Native to Japan, these beetles were accidentally introduced to New Jersey  in 1916, via imported iris bulbs.PicMonkey Collage

The irony is that these Japanese beetles are not a problem in Japan, where their natural predators (parasitic wasps) control their population. Cooler temperatures and absence of proper larval habitat is also responsible for curtailing their numbers in Japan.

Japanese beetles are voracious feeders. Grubs (baby beetles) feed on grass roots while the adults devour foliage, fruits and flowers of more than 300 species of plants.  It is the insect version of a flash mob.

They enjoy warm weather and come out of the soil when the sun is out, for eating and mating. They are active from mid-June to mid-September & are  most active during the hottest part of the day.

While devouring a plant, the beetle secretes ‘congregation pheromone’ that attracts other Japanese beetles to come to the same area and enjoy the feast. Japanese beetles usually feed in groups and consume the upper portion of plants and trees before consuming down to the rest. They prefer organized destruction!
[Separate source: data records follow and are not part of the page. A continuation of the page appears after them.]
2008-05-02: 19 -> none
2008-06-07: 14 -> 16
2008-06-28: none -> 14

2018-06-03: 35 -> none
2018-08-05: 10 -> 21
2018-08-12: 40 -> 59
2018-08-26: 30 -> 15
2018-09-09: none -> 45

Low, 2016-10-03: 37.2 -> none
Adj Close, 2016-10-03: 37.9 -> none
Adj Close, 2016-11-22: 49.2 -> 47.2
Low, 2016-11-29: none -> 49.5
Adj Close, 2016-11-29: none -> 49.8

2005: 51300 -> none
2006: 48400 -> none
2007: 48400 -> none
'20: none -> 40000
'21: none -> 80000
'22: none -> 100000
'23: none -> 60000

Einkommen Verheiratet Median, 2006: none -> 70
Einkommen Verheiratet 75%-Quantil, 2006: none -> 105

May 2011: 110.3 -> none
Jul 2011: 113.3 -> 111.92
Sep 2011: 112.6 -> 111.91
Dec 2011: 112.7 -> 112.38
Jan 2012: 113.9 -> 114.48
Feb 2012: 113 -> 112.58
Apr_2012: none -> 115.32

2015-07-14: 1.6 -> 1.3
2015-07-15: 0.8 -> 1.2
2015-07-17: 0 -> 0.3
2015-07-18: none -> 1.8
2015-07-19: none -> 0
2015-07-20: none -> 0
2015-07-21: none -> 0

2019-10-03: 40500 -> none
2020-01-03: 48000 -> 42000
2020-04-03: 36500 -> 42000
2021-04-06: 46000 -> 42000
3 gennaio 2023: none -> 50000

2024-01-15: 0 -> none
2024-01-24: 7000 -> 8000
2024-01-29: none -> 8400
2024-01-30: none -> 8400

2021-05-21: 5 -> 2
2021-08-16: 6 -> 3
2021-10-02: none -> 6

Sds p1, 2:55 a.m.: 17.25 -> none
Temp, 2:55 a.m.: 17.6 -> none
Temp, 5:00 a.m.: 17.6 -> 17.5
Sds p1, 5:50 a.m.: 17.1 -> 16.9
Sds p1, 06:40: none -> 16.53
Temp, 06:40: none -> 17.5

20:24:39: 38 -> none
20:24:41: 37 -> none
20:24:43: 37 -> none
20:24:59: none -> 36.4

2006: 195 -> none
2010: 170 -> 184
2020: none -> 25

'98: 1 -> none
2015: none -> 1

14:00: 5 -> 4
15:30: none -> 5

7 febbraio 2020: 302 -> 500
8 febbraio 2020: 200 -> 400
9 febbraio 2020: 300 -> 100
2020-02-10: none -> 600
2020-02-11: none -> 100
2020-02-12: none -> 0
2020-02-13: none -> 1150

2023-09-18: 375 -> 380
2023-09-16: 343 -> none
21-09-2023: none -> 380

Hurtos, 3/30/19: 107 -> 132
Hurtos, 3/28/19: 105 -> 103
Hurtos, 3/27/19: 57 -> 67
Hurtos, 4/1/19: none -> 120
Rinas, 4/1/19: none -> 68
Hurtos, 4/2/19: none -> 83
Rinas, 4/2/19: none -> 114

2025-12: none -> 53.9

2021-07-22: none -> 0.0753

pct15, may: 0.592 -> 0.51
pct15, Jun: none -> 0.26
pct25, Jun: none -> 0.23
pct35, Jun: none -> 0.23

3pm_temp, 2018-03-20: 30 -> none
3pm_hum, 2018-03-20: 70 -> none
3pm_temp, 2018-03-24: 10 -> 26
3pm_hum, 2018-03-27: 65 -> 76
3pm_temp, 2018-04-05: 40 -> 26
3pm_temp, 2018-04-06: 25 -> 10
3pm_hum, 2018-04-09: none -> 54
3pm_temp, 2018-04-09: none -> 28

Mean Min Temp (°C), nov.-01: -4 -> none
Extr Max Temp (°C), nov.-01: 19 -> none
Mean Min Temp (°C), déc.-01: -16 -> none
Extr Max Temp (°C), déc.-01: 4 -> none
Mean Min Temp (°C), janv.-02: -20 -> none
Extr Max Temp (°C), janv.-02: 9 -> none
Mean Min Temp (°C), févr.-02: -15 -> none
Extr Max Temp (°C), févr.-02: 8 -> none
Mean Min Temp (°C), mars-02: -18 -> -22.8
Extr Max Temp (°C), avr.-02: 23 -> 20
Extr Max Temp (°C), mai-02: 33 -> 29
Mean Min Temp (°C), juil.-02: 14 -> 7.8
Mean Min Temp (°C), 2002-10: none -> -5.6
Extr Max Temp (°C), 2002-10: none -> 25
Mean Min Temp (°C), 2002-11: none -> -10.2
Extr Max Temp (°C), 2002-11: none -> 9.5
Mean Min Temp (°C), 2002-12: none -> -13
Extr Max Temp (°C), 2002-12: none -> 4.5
Beetle traps are available to catch these pests. However, these traps use pheromones to attract these beetles towards itself. It’s said these traps attract more beetles to one’s property, than there actually is!

Hand picking and dropping into soapy water for small problems or spray with insecticidal soaps.  Chemical sprays can also be used such as Ortho or Bayer Insect Control…use recommended directions. 
Japanese Beetle Grubs are America’s No.1 Turf Pests, as they devour the roots of grass, thereby damaging turf.

After mating, by late afternoon, the female burrows her way into the soil (2-4 inches) for laying her eggs. She lays 1-5 eggs every 2-3 days and has the capacity to lay about 60 eggs during her lifespan of 30-45 days. The eggs hatch in 2 weeks time. On hatching, the beetle grubs spend time chewing on grass roots. When the temperature drops in late September, the grubs burrow deeper in the soil and hibernate for the next 10 months.

They then emerge in late May and feed on the roots of turf grasses and vegetable seedlings. By mid-June, they pupate into adults and undergo a full swing feeding and mating activity for the next 4-6 weeks, after which they die off. The average lifespan of an adult Japanese beetle is only 30-45 days. However, the widespread destruction caused by them within this short life of theirs makes one to wish they didn’t even live this long!

The larvae feeding on grass roots, debilitate the ability of the grass to draw enough water from the soil in order to survive the heat. This results in the death of grasses and conduces to large patches of dead lawns. As far as the adults are concerned, they emerge from the soil and feed on shrubs and trees. Voracious eaters as they are, these beetles can strip a fruit tree of its leaves in flat 15 minutes.